Isolation of Uterine Luminal Epithelial Cells

Uterine luminal epithelial cells were isolated as previously described (Nallasamy et al., 2012 (link)). The uteri from the estrous mice or PD4 were cut longitudinally, washed in HBSS, incubated in 0.2% (W/V) trypsin (0458, Amresco, Cleveland, USA) and 6 mg/ml dispase (Roche Applied Science,4942078001, Basel, Switzerland) in 4.3 ml HBSS for 1.5 hr at 4℃, 30 min at room temperature, and 10 min at 37℃. After rinsing in HBSS, the epithelial cells were precipitated in 5% BSA in HBSS for 7 min.
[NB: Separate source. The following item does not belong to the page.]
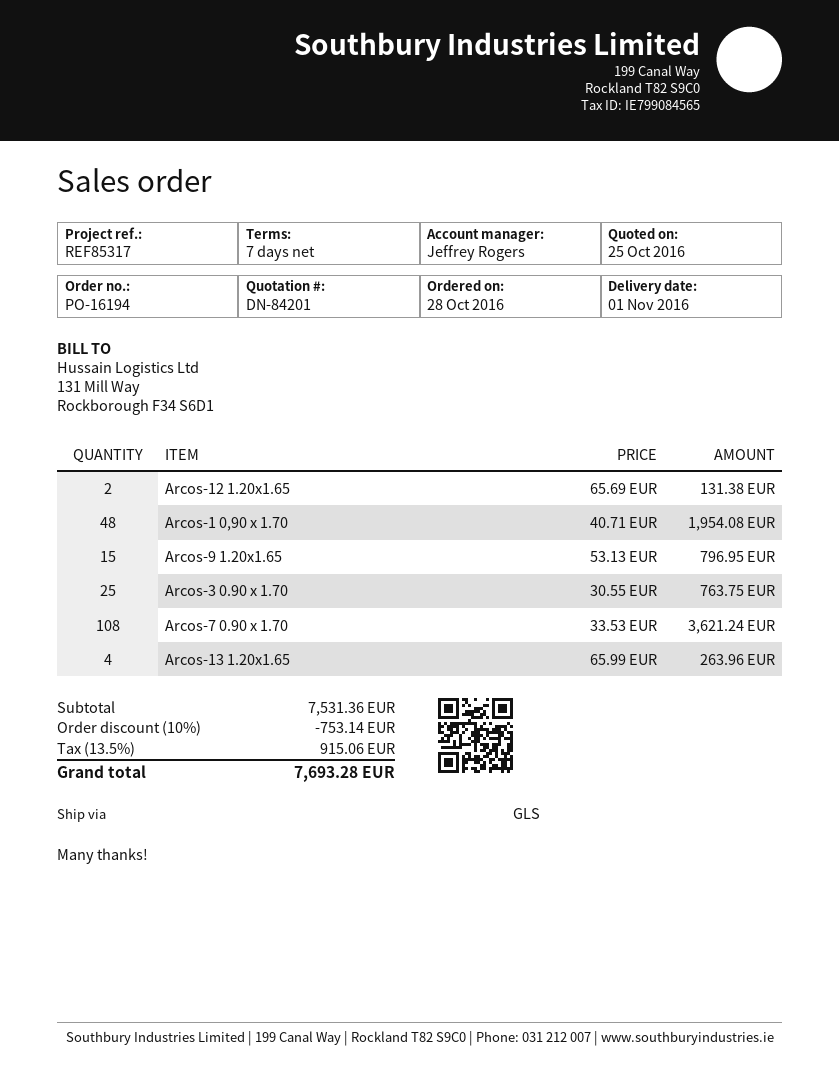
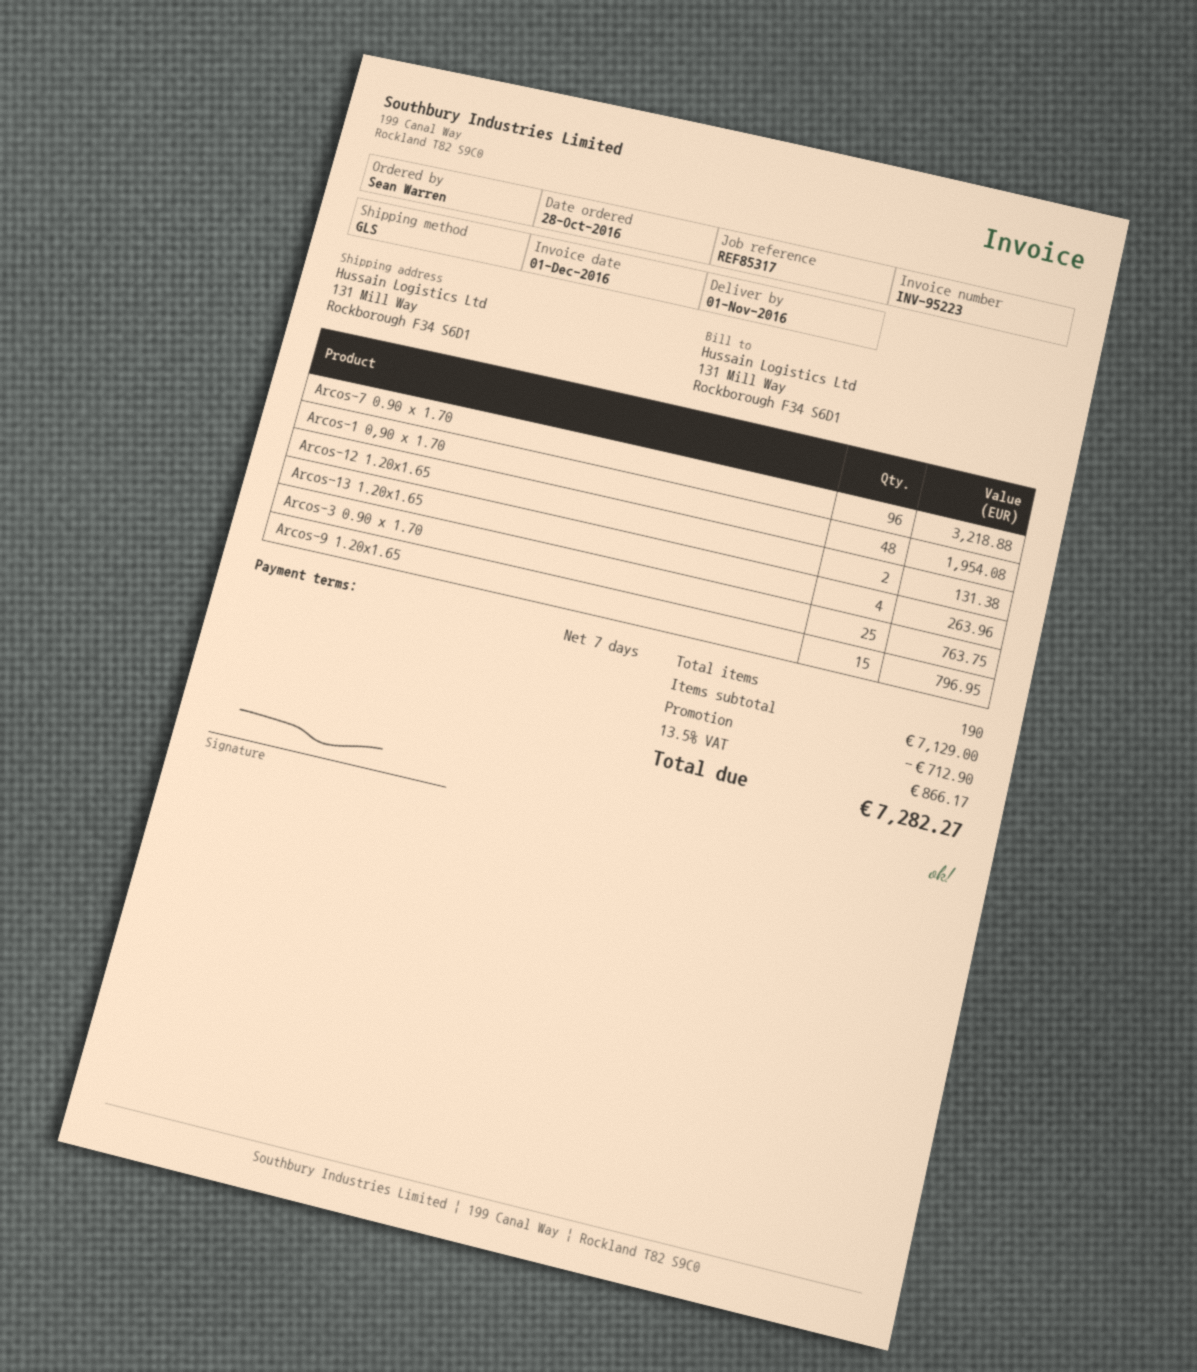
Arcos-7 0.90 x 1.70: 108 for 3621.24 -> 96 for 3218.88
subtotal: 7531.36 -> 7129.00
discount: 753.14 -> 712.90
tax: 13.5% = 915.06 -> 13.5% = 866.17
total: 7693.28 -> 7282.27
After the collected epithelial cells were cultured in DMEM/F12 (D2906, Sigma-Aldrich) with 10% heat-inactivated fetal bovine serum (FBS) in a culture plate for 30 min, the unattached epithelial cells were transferred into new culture plates precoated with ECM (1:100, E0282, Sigma-Aldrich) and cultured at 37 °C for 1 hr. Luminal epithelial cells were treated with TNF (10 and 100 ng/ml, 410-MT-010, R＆D systems) in DMEM/F12 with 2% charcoal-treated FBS (cFBS, Biological Industries, Cromwell, CT).